» **Work to complete**: Search the data for the string "Award" and copy each line where it turns up.

Extracted records
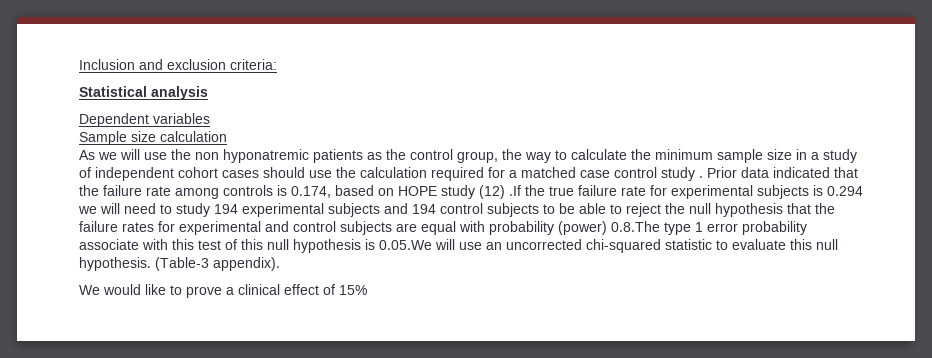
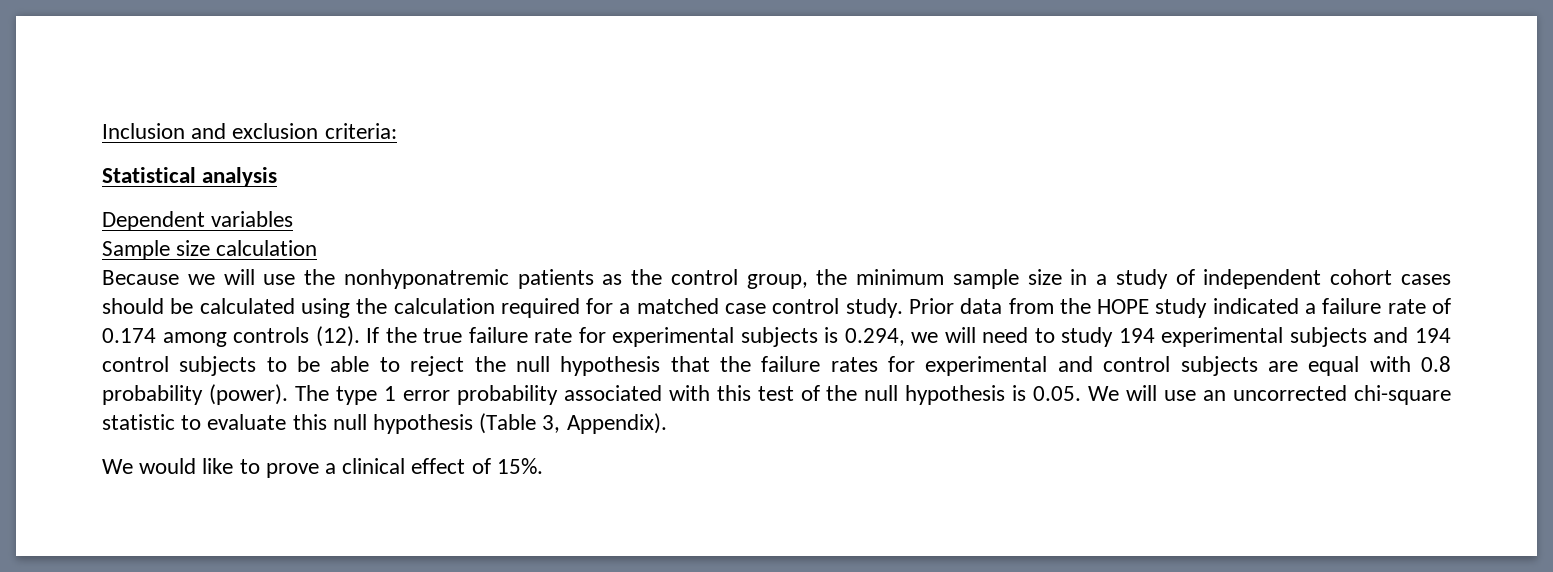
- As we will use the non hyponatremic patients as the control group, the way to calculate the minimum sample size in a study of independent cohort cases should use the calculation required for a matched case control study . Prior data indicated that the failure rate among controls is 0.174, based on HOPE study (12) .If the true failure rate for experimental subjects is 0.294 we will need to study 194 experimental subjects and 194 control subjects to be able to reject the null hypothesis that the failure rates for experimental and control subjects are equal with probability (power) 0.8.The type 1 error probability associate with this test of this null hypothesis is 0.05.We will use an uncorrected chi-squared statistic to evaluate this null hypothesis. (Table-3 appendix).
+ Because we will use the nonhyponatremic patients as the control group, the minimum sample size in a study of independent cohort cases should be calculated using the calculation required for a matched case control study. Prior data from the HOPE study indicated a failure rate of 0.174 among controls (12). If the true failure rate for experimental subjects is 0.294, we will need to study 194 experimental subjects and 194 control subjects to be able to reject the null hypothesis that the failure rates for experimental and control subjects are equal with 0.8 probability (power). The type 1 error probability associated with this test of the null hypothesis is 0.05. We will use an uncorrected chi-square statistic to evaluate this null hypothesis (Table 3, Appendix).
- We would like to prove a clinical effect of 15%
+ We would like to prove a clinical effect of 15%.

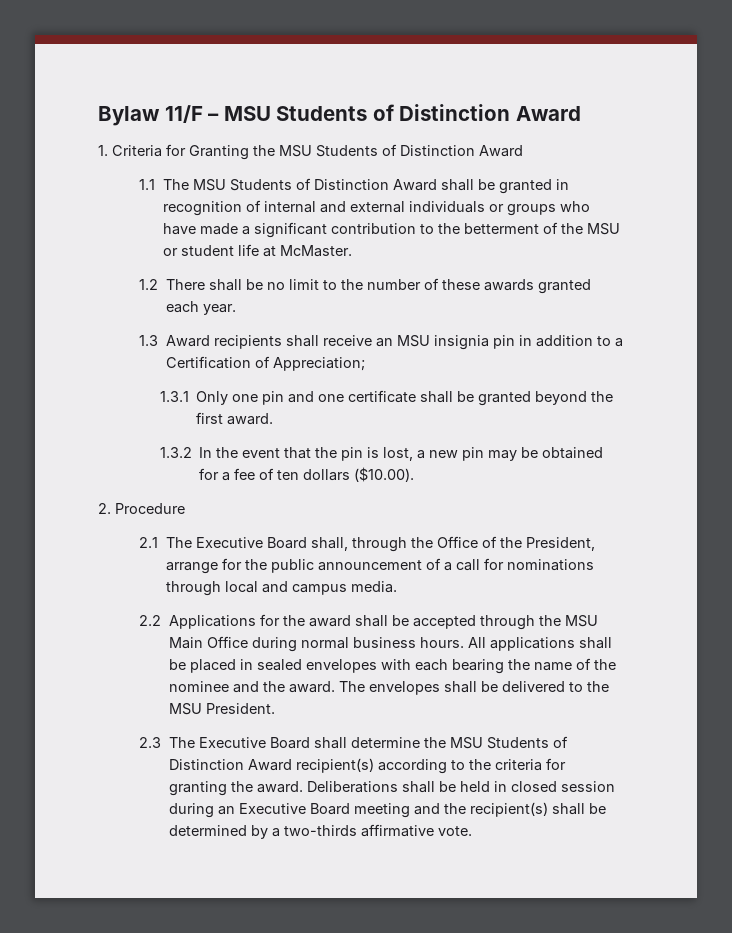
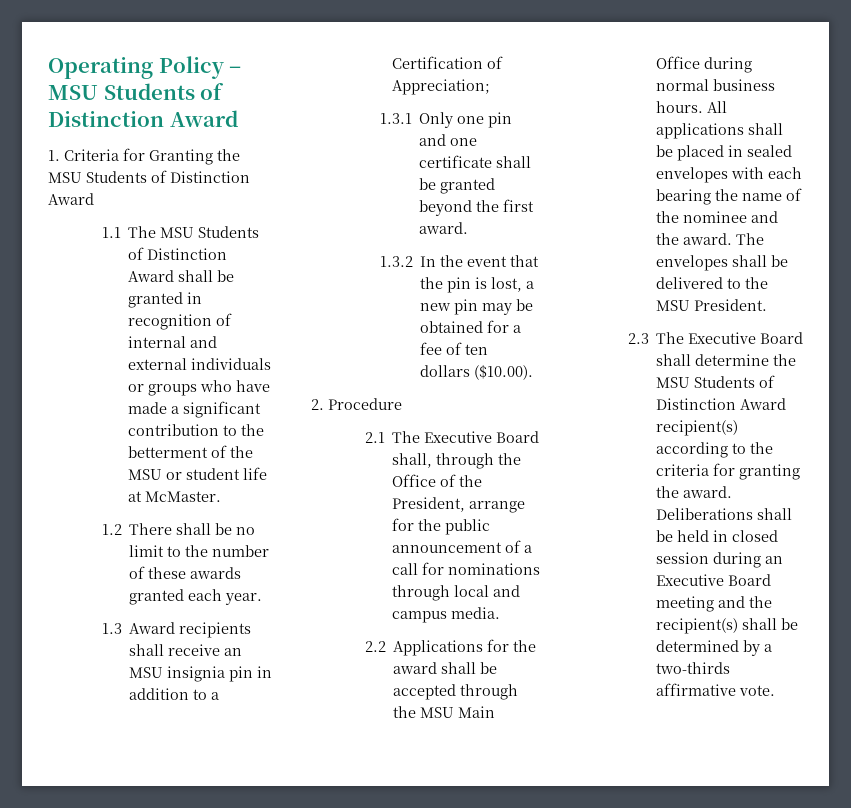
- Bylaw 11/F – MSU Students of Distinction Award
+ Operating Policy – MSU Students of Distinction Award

» **Solution to this problem**:
- Bylaw 11/F – MSU Students of Distinction Award
+ Operating Policy – MSU Students of Distinction Award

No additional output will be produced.